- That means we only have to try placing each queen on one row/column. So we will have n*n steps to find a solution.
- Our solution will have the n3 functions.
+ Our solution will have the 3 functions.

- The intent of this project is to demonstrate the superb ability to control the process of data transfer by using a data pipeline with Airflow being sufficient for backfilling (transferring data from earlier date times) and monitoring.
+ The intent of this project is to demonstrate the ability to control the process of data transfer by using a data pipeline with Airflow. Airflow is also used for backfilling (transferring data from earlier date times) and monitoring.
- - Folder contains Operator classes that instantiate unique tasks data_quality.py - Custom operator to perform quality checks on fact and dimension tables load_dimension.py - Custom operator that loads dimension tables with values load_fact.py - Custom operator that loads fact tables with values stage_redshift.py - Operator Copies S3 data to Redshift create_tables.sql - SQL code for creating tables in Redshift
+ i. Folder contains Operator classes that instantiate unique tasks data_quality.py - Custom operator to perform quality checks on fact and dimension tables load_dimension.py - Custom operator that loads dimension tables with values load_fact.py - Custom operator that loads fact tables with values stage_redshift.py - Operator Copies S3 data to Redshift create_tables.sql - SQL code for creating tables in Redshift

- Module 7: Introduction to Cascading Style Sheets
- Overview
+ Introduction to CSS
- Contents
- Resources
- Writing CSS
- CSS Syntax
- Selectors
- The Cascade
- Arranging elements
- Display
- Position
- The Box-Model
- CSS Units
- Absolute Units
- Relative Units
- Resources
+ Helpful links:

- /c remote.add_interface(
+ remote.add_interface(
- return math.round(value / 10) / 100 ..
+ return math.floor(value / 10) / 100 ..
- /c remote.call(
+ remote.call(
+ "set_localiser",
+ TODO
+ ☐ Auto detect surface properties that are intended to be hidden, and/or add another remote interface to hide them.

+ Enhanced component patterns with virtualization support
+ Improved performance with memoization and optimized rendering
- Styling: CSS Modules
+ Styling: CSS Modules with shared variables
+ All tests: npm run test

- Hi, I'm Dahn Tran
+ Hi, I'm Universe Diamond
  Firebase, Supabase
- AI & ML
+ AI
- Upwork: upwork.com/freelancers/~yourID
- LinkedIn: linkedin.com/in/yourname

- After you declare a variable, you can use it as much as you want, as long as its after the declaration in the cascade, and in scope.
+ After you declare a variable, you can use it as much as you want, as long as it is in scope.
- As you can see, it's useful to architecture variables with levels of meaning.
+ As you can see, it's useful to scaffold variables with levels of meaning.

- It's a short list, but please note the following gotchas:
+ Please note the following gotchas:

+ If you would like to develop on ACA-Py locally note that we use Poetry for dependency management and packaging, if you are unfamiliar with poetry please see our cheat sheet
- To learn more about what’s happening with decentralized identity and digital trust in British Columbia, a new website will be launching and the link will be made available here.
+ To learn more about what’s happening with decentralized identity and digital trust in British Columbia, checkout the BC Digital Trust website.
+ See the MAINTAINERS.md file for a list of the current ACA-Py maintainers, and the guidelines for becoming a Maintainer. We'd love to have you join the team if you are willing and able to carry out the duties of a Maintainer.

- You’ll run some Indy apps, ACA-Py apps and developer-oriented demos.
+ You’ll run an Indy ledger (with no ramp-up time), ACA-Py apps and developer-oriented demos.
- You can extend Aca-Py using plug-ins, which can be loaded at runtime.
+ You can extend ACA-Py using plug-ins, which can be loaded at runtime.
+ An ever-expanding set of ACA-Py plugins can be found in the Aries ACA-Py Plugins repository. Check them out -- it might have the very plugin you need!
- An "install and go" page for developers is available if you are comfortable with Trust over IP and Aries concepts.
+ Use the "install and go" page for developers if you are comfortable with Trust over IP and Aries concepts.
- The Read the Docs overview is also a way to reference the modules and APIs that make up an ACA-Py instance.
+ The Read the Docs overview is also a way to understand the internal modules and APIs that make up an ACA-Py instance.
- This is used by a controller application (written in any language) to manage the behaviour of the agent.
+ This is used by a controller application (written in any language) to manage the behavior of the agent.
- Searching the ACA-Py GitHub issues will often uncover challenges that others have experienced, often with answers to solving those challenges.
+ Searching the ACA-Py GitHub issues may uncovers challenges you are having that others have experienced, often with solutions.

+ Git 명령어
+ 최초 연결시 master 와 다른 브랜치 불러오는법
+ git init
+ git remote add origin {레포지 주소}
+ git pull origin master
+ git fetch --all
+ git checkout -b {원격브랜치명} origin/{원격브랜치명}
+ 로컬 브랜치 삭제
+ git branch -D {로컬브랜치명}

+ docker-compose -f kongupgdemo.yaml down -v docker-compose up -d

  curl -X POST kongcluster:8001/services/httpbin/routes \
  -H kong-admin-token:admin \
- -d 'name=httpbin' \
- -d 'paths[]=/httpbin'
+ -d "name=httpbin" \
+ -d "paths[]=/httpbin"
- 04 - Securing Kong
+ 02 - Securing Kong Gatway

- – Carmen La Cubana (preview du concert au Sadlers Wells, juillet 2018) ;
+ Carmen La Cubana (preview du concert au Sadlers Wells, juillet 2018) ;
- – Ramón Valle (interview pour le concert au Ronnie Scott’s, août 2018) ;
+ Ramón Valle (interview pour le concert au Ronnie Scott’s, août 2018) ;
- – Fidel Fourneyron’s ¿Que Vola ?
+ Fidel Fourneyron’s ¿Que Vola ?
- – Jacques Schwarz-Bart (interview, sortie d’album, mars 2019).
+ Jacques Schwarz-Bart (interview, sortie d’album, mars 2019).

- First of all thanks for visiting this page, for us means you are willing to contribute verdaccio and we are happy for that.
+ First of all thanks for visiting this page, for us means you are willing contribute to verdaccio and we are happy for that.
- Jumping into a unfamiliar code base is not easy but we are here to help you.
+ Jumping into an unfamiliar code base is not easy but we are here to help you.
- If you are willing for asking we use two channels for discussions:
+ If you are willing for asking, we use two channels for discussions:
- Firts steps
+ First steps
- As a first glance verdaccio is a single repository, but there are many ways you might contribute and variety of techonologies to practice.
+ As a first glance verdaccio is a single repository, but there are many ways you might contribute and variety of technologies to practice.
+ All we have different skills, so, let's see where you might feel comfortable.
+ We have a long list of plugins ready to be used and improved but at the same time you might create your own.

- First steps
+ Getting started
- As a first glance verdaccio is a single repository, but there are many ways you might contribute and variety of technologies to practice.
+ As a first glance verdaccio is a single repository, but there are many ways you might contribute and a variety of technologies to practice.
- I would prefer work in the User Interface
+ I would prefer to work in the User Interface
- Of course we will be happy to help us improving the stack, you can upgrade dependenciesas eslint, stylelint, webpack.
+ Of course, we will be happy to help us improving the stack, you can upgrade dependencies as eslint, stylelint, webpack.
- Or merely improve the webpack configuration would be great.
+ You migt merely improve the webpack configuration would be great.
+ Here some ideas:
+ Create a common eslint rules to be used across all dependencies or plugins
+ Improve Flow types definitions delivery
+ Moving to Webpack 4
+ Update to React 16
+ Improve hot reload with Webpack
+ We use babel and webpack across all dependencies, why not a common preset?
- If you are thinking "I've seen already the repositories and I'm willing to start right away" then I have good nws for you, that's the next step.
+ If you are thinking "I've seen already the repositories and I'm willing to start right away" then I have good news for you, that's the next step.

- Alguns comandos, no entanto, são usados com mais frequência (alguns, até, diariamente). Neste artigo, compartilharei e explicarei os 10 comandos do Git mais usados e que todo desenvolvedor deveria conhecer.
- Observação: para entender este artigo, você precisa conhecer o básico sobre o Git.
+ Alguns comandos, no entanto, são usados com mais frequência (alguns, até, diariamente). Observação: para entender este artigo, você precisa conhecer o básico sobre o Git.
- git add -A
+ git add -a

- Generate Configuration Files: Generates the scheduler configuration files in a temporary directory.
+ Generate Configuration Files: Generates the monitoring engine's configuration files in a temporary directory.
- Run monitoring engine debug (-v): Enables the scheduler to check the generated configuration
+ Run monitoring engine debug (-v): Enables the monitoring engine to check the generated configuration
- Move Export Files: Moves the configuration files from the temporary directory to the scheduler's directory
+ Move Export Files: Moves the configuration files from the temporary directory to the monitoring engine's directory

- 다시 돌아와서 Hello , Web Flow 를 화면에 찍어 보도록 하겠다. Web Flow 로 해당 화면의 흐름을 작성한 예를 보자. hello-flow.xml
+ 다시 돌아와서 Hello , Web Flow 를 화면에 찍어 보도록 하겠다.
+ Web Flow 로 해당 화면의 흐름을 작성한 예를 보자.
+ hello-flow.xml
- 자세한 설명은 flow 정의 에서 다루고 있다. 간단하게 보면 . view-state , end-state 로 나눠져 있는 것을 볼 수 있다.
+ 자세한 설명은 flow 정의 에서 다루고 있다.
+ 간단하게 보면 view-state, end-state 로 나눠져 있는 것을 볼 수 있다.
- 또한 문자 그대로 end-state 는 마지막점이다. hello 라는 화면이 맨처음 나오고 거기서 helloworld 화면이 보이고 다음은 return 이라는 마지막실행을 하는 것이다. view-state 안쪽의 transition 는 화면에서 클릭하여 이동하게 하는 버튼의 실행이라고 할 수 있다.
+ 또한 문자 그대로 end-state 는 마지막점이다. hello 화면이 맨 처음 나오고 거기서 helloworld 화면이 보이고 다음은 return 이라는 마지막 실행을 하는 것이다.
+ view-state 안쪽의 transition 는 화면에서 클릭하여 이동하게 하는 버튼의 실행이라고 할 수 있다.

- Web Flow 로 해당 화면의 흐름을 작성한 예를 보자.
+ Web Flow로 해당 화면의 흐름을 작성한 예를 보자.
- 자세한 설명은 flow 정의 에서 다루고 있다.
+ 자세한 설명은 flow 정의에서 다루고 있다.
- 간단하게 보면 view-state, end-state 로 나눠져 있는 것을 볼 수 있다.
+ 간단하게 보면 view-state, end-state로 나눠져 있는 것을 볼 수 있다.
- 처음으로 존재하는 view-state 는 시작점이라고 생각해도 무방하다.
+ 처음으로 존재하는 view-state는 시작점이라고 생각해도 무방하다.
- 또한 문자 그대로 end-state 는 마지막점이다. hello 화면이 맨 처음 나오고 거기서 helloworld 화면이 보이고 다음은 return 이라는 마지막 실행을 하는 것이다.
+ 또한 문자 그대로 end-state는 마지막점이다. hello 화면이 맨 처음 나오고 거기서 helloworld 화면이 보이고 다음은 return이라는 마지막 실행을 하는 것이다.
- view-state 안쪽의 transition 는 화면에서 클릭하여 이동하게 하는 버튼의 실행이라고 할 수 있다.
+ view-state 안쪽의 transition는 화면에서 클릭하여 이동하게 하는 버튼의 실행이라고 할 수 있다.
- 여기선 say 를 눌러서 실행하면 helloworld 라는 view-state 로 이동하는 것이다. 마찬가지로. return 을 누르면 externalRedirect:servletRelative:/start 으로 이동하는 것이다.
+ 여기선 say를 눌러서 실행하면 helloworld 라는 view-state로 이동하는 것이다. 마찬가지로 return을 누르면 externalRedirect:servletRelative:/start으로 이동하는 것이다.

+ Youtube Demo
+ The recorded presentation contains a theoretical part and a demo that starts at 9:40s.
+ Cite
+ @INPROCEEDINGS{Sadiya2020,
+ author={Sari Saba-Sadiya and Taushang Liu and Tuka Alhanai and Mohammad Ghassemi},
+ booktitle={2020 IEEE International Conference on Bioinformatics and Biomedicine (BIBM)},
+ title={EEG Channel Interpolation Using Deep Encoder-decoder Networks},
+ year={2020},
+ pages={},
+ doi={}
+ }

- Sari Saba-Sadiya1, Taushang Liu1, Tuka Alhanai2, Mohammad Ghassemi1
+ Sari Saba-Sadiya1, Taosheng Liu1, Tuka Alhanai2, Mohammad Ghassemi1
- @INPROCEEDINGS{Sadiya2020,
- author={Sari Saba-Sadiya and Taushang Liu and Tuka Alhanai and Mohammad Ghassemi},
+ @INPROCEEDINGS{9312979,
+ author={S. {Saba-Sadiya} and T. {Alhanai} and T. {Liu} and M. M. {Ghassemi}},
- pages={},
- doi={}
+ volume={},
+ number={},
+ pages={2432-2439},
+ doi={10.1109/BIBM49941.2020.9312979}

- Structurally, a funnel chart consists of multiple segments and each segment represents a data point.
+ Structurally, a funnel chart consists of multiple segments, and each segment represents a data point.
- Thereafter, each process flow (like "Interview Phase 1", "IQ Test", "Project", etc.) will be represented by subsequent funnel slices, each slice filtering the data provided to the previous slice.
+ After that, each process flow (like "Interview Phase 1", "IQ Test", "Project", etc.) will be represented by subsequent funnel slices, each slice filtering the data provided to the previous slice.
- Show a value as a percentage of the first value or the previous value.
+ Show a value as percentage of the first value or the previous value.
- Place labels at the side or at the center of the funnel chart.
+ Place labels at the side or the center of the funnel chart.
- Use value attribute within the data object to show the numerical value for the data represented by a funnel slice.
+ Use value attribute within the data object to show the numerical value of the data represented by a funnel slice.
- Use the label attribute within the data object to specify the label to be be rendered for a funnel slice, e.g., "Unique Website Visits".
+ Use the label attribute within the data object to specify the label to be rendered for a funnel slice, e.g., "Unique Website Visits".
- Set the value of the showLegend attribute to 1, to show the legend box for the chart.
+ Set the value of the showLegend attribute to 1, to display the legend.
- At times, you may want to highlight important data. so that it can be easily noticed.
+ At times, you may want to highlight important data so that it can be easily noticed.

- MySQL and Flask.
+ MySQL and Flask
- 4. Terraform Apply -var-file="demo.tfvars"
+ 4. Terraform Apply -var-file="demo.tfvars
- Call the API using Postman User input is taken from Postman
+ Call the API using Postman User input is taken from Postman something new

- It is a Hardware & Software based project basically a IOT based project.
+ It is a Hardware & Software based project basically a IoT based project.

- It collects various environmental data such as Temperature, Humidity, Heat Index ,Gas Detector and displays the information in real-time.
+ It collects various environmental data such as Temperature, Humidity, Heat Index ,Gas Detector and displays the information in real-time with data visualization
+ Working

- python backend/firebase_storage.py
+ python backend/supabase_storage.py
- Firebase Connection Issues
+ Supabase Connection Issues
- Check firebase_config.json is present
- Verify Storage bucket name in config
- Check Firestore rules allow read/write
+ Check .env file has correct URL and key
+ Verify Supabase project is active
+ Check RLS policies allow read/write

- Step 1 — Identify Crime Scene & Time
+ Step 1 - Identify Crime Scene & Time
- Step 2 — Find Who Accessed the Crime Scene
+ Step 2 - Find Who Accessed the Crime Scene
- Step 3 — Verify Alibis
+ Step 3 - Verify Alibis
--------------------
• _WORK INSTRUCTIONS_:
Where a line of the records includes "state는", copy it.

• _PROBLEM SOLUTION_:
+ 처음으로 존재하는 view-state는 시작점이라고 생각해도 무방하다.
+ 또한 문자 그대로 end-state는 마지막점이다. hello 화면이 맨 처음 나오고 거기서 helloworld 화면이 보이고 다음은 return이라는 마지막 실행을 하는 것이다.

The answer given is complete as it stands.